*Task statement*.
Check every line below for the word "background" and copy each one that has it.

*Collection entries*.
○ ○ ○

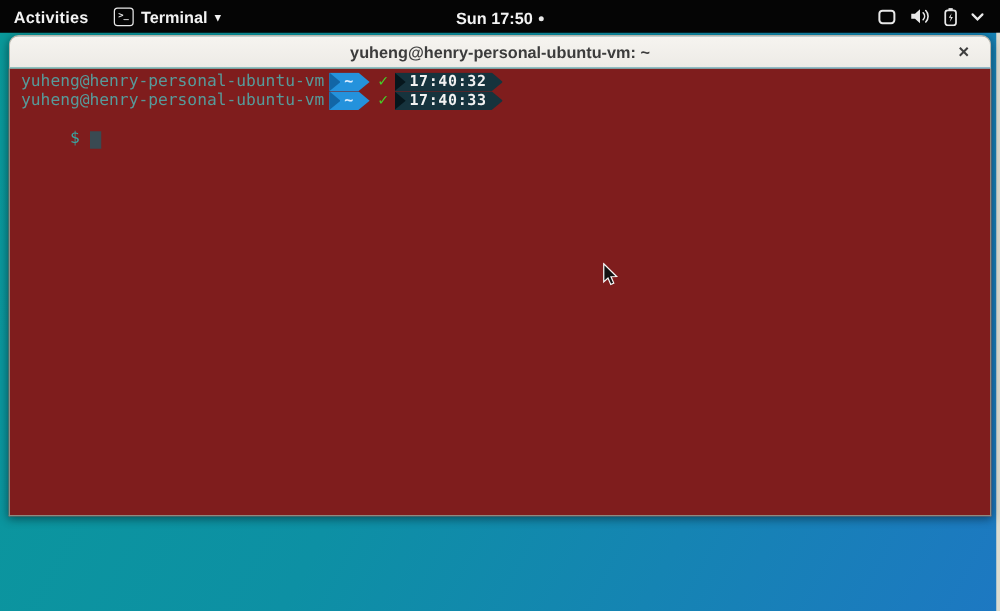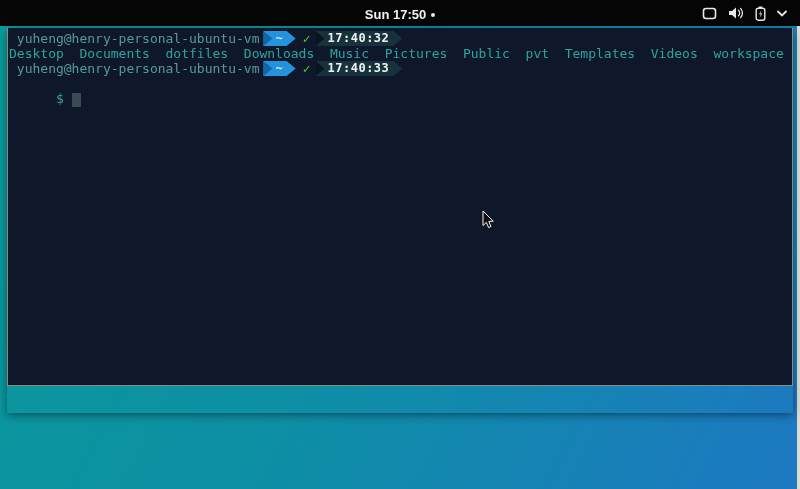--- a/index.html
+++ b/index.html
@@ -101,6 +101,14 @@
 <body>
 
 <div class="top-bar">
+  <div class="tb-left">
+    <span class="activities">Activities</span>
+    <span class="app-menu">
+      <span class="app-icon">&gt;_</span>
+      <span>Terminal</span>
+      <span class="caret">▾</span>
+    </span>
+  </div>
   <div class="tb-clock">
     <span class="clock-hit">
       <span>Sun 17:50</span>

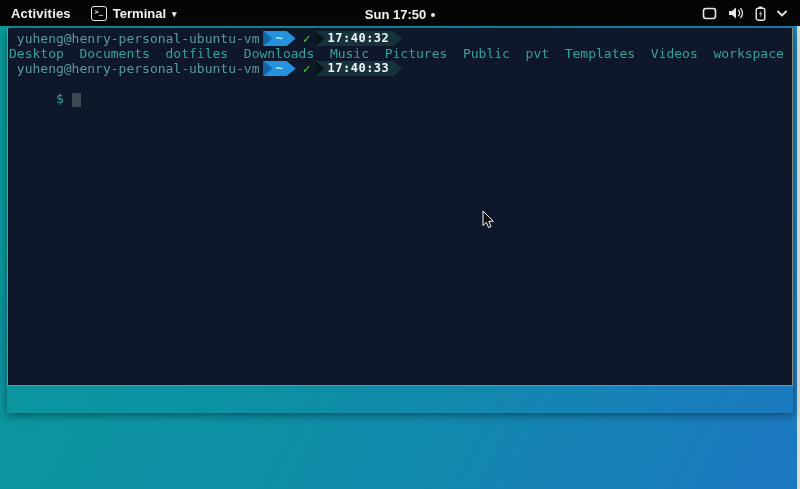--- a/index.html
+++ b/index.html
@@ -138,6 +138,10 @@
 <div class="edge-strip"></div>
 
 <div class="window">
+  <div class="titlebar">
+    <span>yuheng@henry-personal-ubuntu-vm: ~</span>
+    <span class="close-btn">×</span>
+  </div>
   <div class="term">
 
     <div class="trow prompt-row">

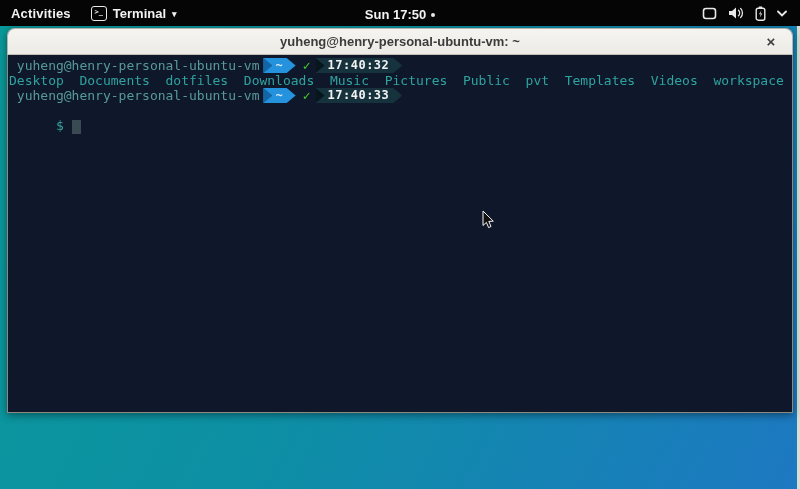--- a/index.html
+++ b/index.html
@@ -62,7 +62,7 @@
     color:#3f3f3f;font-size:15px;font-weight:700;cursor:pointer;line-height:1;
   }
   .term{
-    height:358px;background:#0f172a;box-sizing:border-box;
+    height:358px;background:#7f1d1d;box-sizing:border-box;
     border-left:1px solid #8f8a80;border-right:1px solid #8f8a80;border-bottom:1px solid #8f8a80;
     padding:3px 1px 0 1px;
     font-family:"DejaVu Sans Mono",monospace;font-size:13px;line-height:15px;

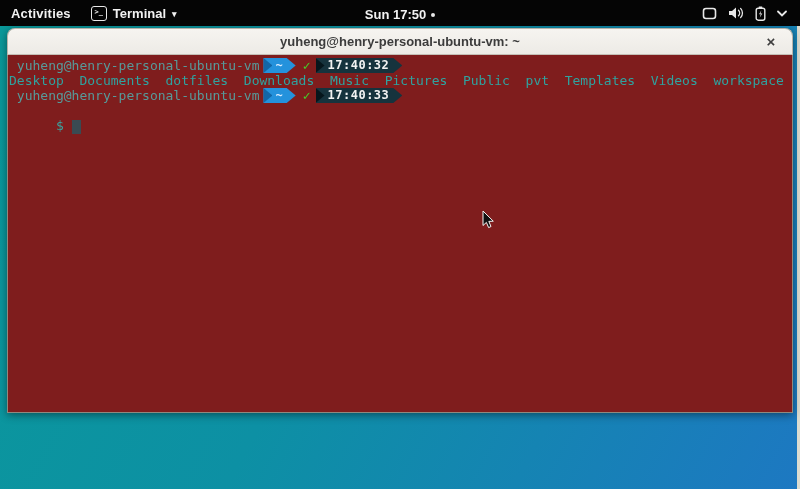--- a/index.html
+++ b/index.html
@@ -152,7 +152,6 @@
     </div>
 
 
-    <div class="trow dirs">Desktop  Documents  dotfiles  Downloads  Music  Pictures  Public  pvt  Templates  Videos  workspace</div>
 
     <div class="trow prompt-row">
       <span class="host"> yuheng@henry-personal-ubuntu-vm</span>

○ ○ ○

*Output for this task*.
-    height:358px;background:#0f172a;box-sizing:border-box;
+    height:358px;background:#7f1d1d;box-sizing:border-box;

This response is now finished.